[[ Supplied material open ]]
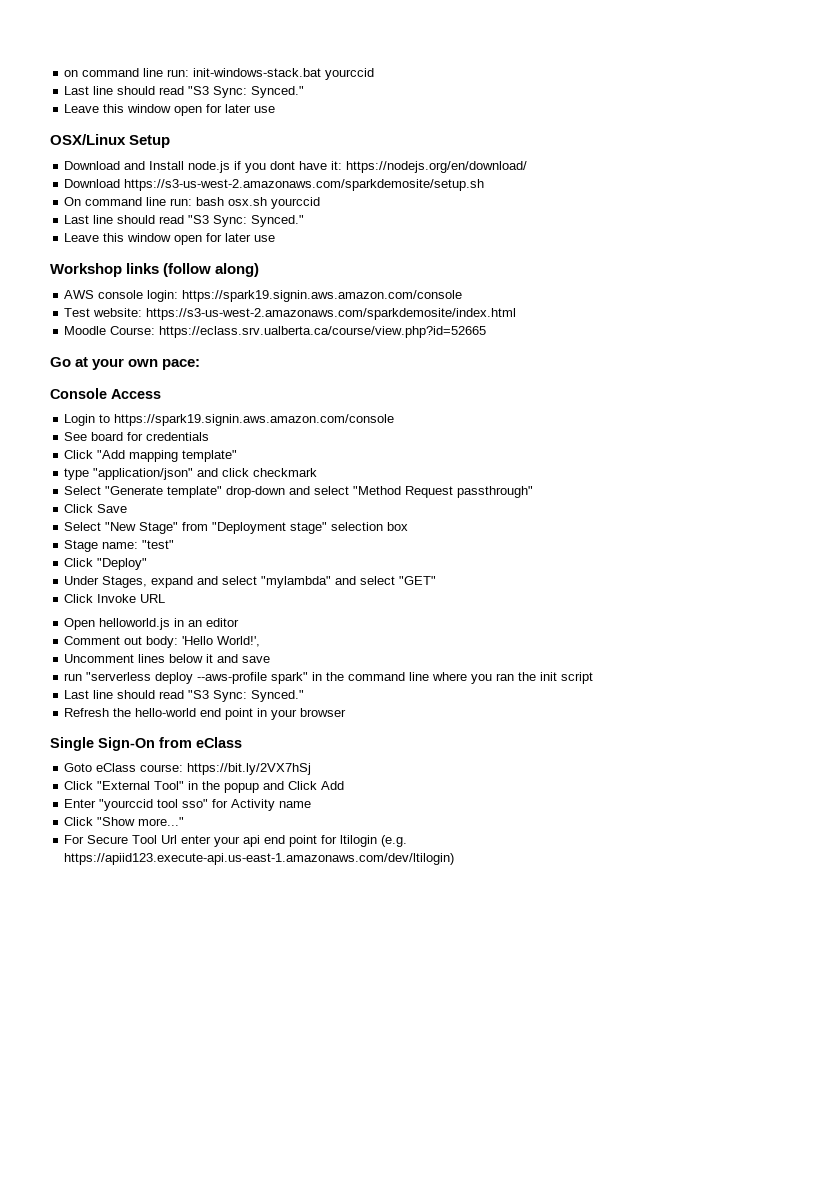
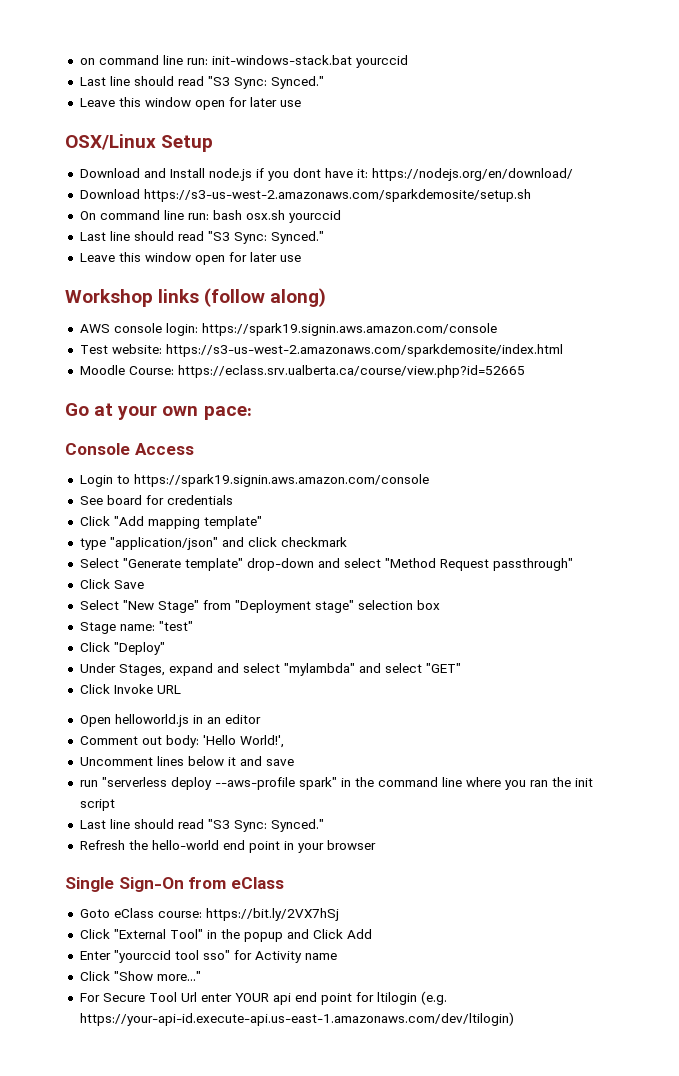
[214,836,241,847] your -> [234,993,269,1002] YOUR
[64,853,455,865] https://apiid123.execute-api.us-east-1.amazonaws.com/dev/ltilogin) -> [79,1012,514,1026] https://your-api-id.execute-api.us-east-1.amazonaws.com/dev/ltilogin)

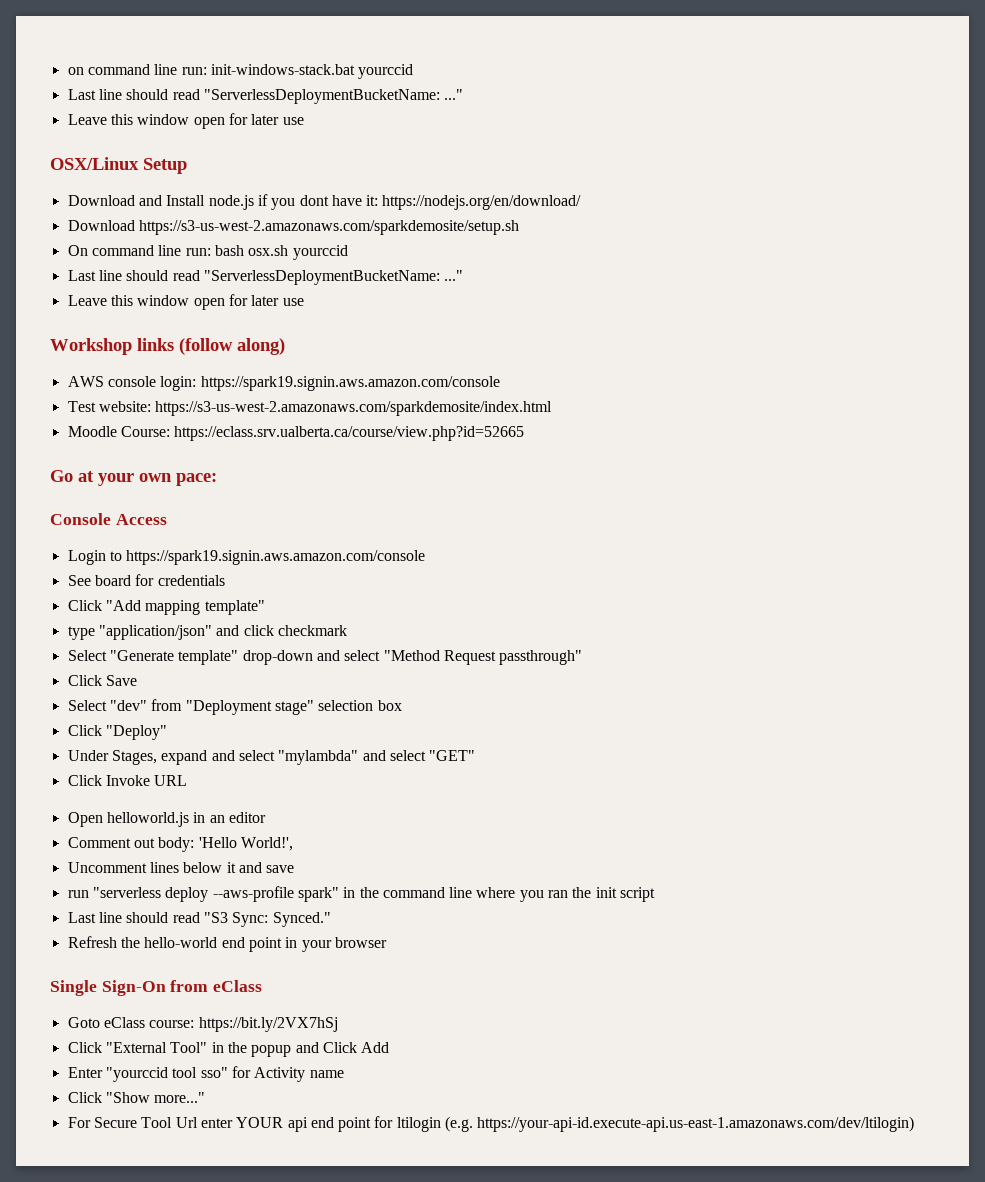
[207,76,324,89] "S3 Sync: Synced." -> [203,89,464,104] "ServerlessDeploymentBucketName: ..."
[207,231,324,244] "S3 Sync: Synced." -> [203,270,464,285] "ServerlessDeploymentBucketName: ..."
[122,600,199,613] "New Stage" -> [109,700,147,711] "dev"
[79,621,193,634] // Stage name: "test" -> (402, 705) none

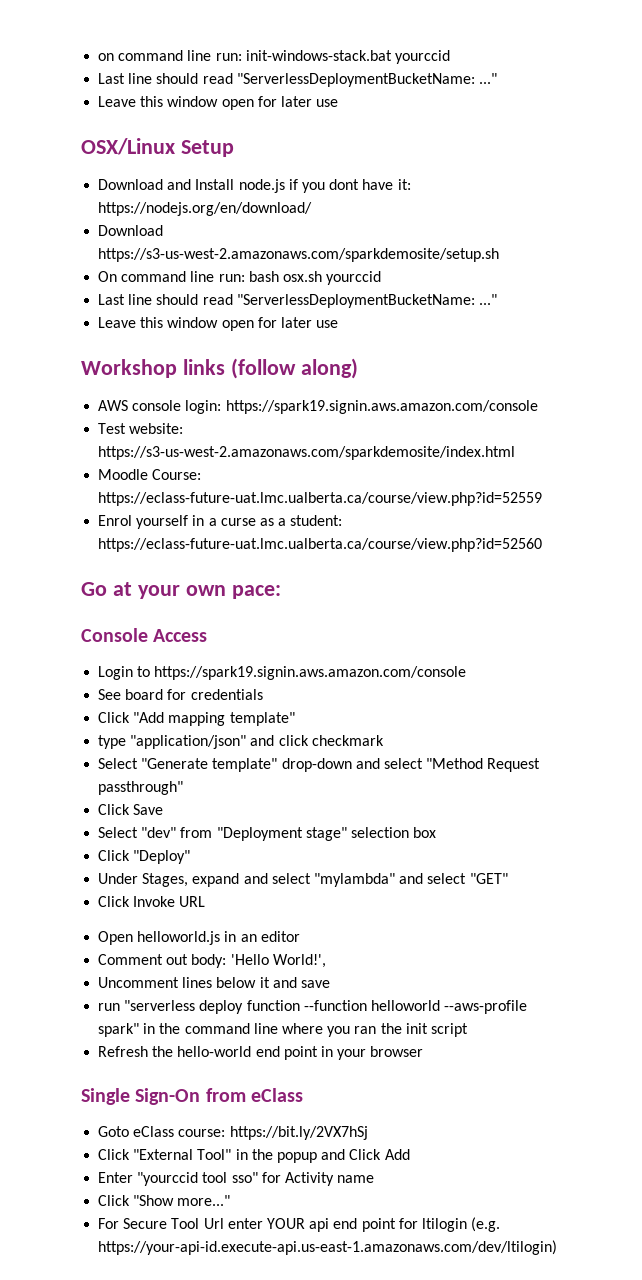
[174,426,525,441] https://eclass.srv.ualberta.ca/course/view.php?id=52665 -> [98,492,543,506] [98,515,343,529] [98,538,543,552] https://eclass-future-uat.lmc.ualberta.ca/course/view.php?id=52559 // Enrol yourself in a curse as a student: https://eclass-future-uat.lmc.ualberta.ca/course/view.php?id=52560
(209, 894) none -> [246,1000,440,1011] function --function helloworld
[67,912,331,927] // Last line should read "S3 Sync: Synced." -> (468, 1030) none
[[ Supplied material closed ]]
- _Task brief_
Both the line containing "[79,621,193,634] // Stage" and the last line of the records above belong in the exact copy, along with every line between them; pictures do not.

- _Output_
[79,621,193,634] // Stage name: "test" -> (402, 705) none

[174,426,525,441] https://eclass.srv.ualberta.ca/course/view.php?id=52665 -> [98,492,543,506] [98,515,343,529] [98,538,543,552] https://eclass-future-uat.lmc.ualberta.ca/course/view.php?id=52559 // Enrol yourself in a curse as a student: https://eclass-future-uat.lmc.ualberta.ca/course/view.php?id=52560
(209, 894) none -> [246,1000,440,1011] function --function helloworld
[67,912,331,927] // Last line should read "S3 Sync: Synced." -> (468, 1030) none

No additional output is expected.